Another critical point is to understand that exit() or abort() like methods do not provide any control to programmers while aborting or closing the program. Ideally, the library designer should design the system in a way that allows the programmer to decide what to do when the error has occurred, close files, terminate network connections, inform users and server that the program is closing, empty buffers allocated for this job and return them back to OS and so on; at least they should allow the system to delete all objects defined and are still running. Calling destructors of all objects defined prior to the exception is thrown is a normal process that a user would like to have control over.
A graceful exit is about exiting the program in the controlled manner in which the user can execute clean up actions like closing open files before exiting. The point is, one needs a solution with graceful exit option rather than abrupt and uncontrolled termination.
In a way, we need a mechanism where we can separate error reporting and error handling process.
Error reporting is about the case where the library function, upon realizing that the data or process is going in the wrong direction and raises an error. This process is also called exception throwing.
Error handling happens when the program uses a library function which results in an error and thus returns with an error, the program must have a code to handle that error. This process, carried out by this code, is known as error handling
The library designer elaborates on error reporting process. It finds out all possible cases where the function he has designed runs into errors and provide a mechanism to report errors in all those cases. On the other hand, we have an error handling mechanism which is available with the library user (the programmer who is designing programs using those libraries), who writes the code for all possible errors reported by the designer. For example, if the designer has provided error related to “bigger than required dimension”, a library user who is designing aeroplane layout might display “the left wing is going out of screen”, while a library user who is designing a basketball game might display “the left side goal post is drawn out of screen” based on his own processing of errors.
The programmers take a central role in this process and decide the flow of processing when the error occurs, and might just not terminate but take an action to mitigate the situation. For example, in case of error like file not found, it might generate a new file at user preferred location and use that file instead of the earlier file or user is prompted to choose another file etc. This control is with the library user.
The library user faces one typical problem known as the object destroy problem, let us discuss that now. This problem reinforces the need for having a standardized exception handling system.
Object destroy problem
We have seen constructors with dynamic memory allocations. We have already seen that whenever a programmer allocates memory, it becomes his own responsibility to deallocate memory1. Normally, a programmer is careful enough to write a destructor so when the object goes out of scope it deallocates the memory. Unfortunately, when the program is terminated abruptly, all the objects which are defined during the execution, should be destructed gracefully by calling their destructors if need be. The object might have acquired resources like network connections, file handles, buffers etc. during its existence. The exit() or abort() do not automatically call the destructors of such objects and create an inconsistent state. Instead, if the object-destroy process is carried out, these resources are smoothly returned and connections are closed before the object is actually destroyed.

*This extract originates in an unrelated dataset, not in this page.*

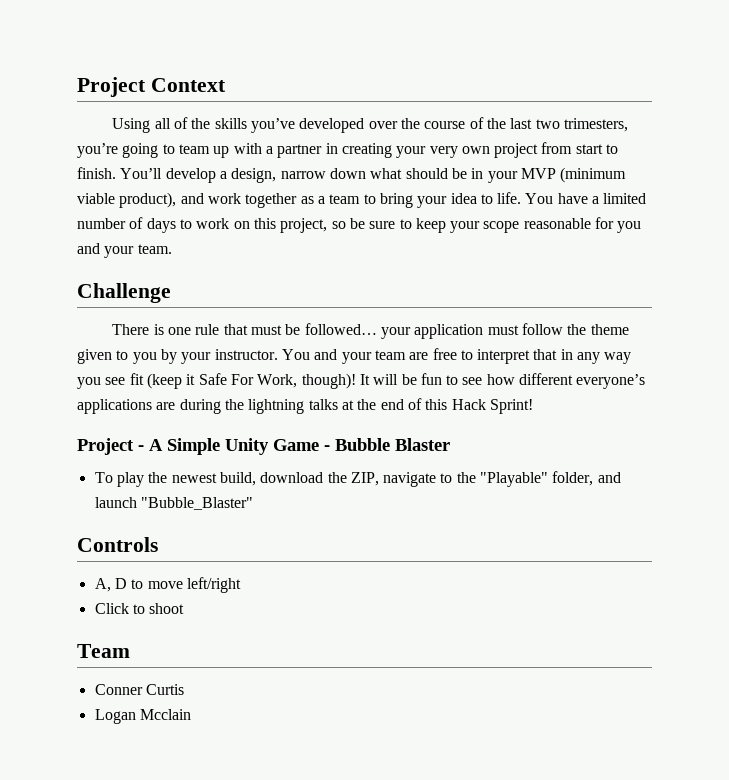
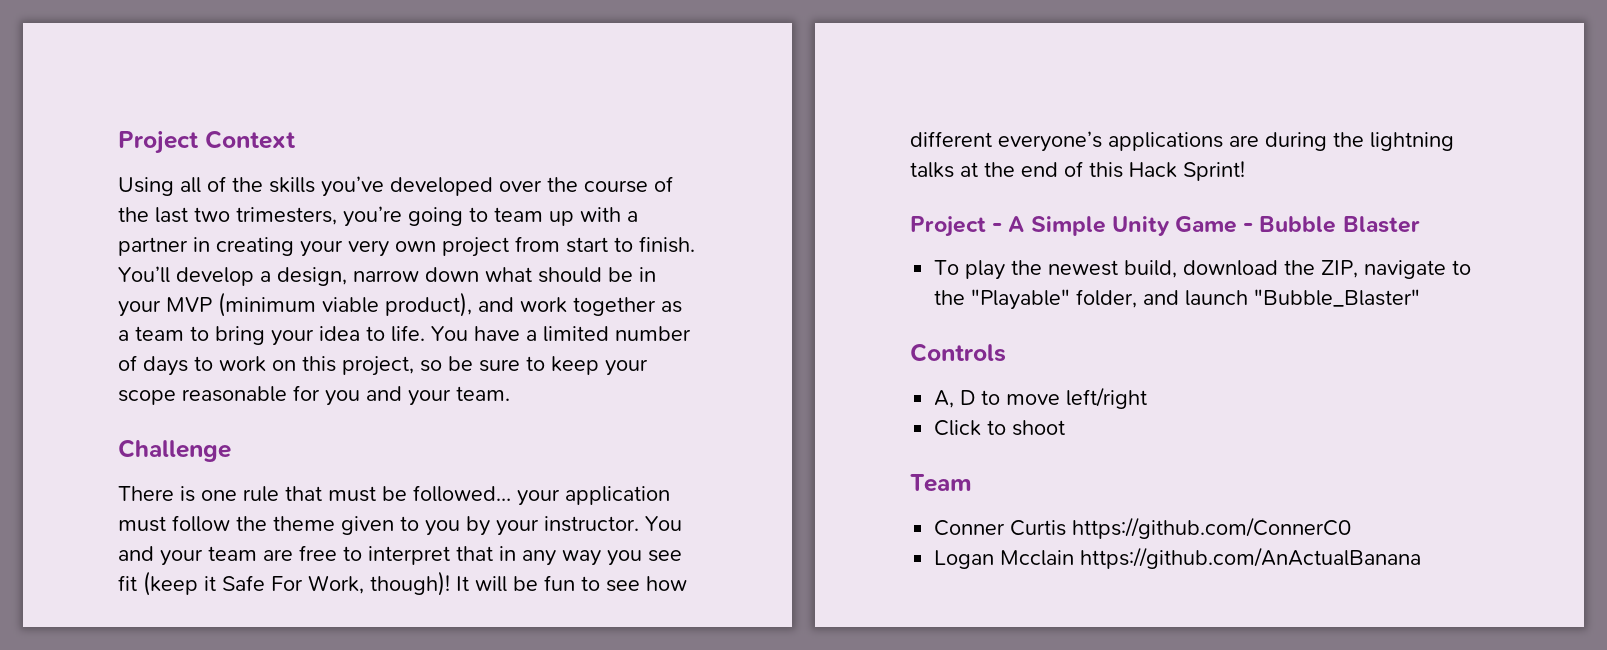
(184, 689) none -> [1072,517,1352,539] https://github.com/ConnerC0
(191, 714) none -> [1080,547,1422,569] https://github.com/AnActualBanana

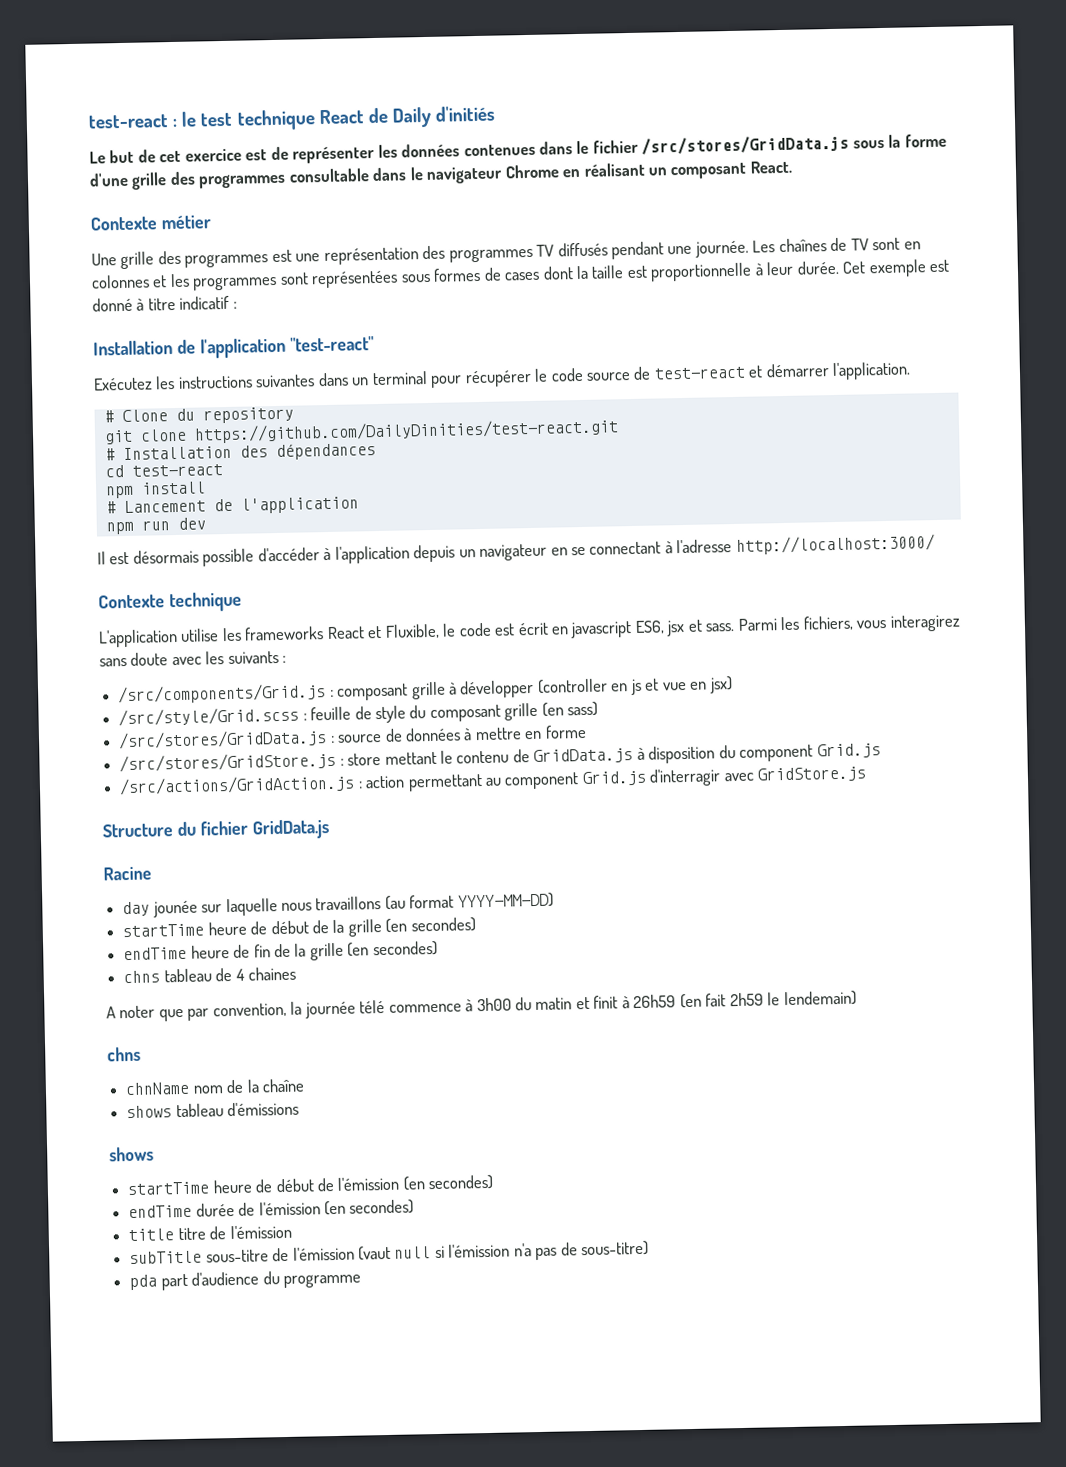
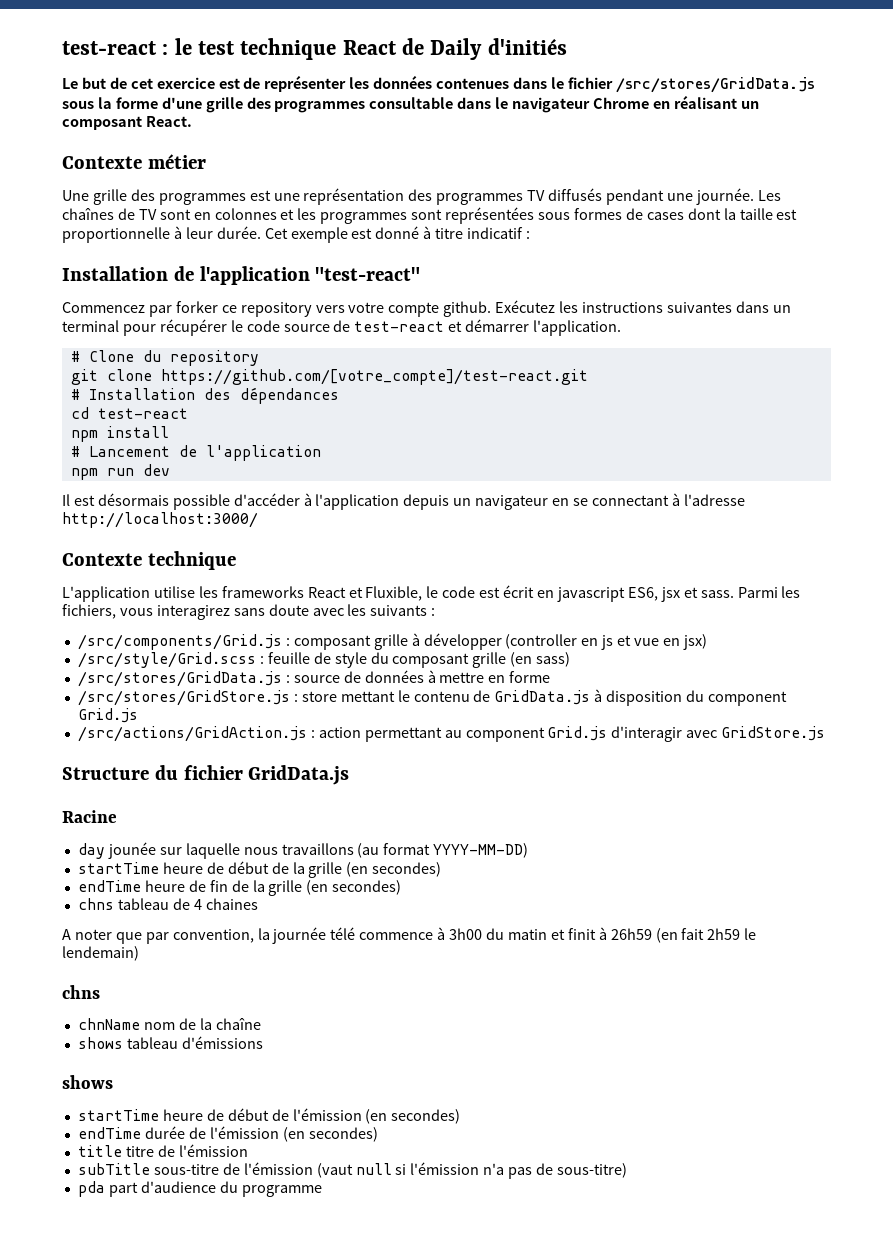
(374, 344) none -> [62,301,492,317] Commencez par forker ce repository vers votre compte github.
[193,418,619,444] https://github.com/DailyDinities/test-react.git -> [160,369,588,385] https://github.com/[votre_compte]/test-react.git
[649,768,722,787] d'interragir -> [611,726,683,742] d'interagir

In other words, whenever an exception is thrown, the function has to leave the job taken in the middle and thus cannot complete that job. That is why all the objects constructed so far for completing that job are to be destroyed to place the program back in the previous stable state before calling the function in which the exception is thrown. This problem is called the object destroy problem
It is clear from the above discussion that one needs a systematic exception handling system. In the subsequent section, we will discuss the components of exception handling system provided by C++ and how those components together provide solutions to the problems we have discussed above.
1 Compilers compliant to ANSI C++ 2011 provide garbage collectors which can help programmers in this regard but there is a huge amount of legacy code still running across millions of machines which still need this.
Components of EH system
The EH system of C++ contains three different components. The actual error is reported using a throw statement. The throw is the first component of the EH system. the throw is used by the functions designed by the library designer as and when they find situation leading to errors.
The library user uses the second component to handle the incoming exceptions which are rightly called a catch. The library user decides the part of the code which might run into an error (as it is calling the library functions which throws exceptions in error like situations) and enclose that part into a try block. The beginning of the try block is identified by the first component, called try, which heralds the beginning of the try block which is enclosed in curly braces {}.
In short, there are three components of the EH system. The throw statements are part of library design and used to report an error. The error is handled at the library user level using the third component called a catch. When the library user uses library functions might run into errors, it encloses them into a try block. The catch section is immediately followed by the try block. Whenever a throw statement is executed, the control is permanently transferred to the catch block and statements after the throw statement is not executed.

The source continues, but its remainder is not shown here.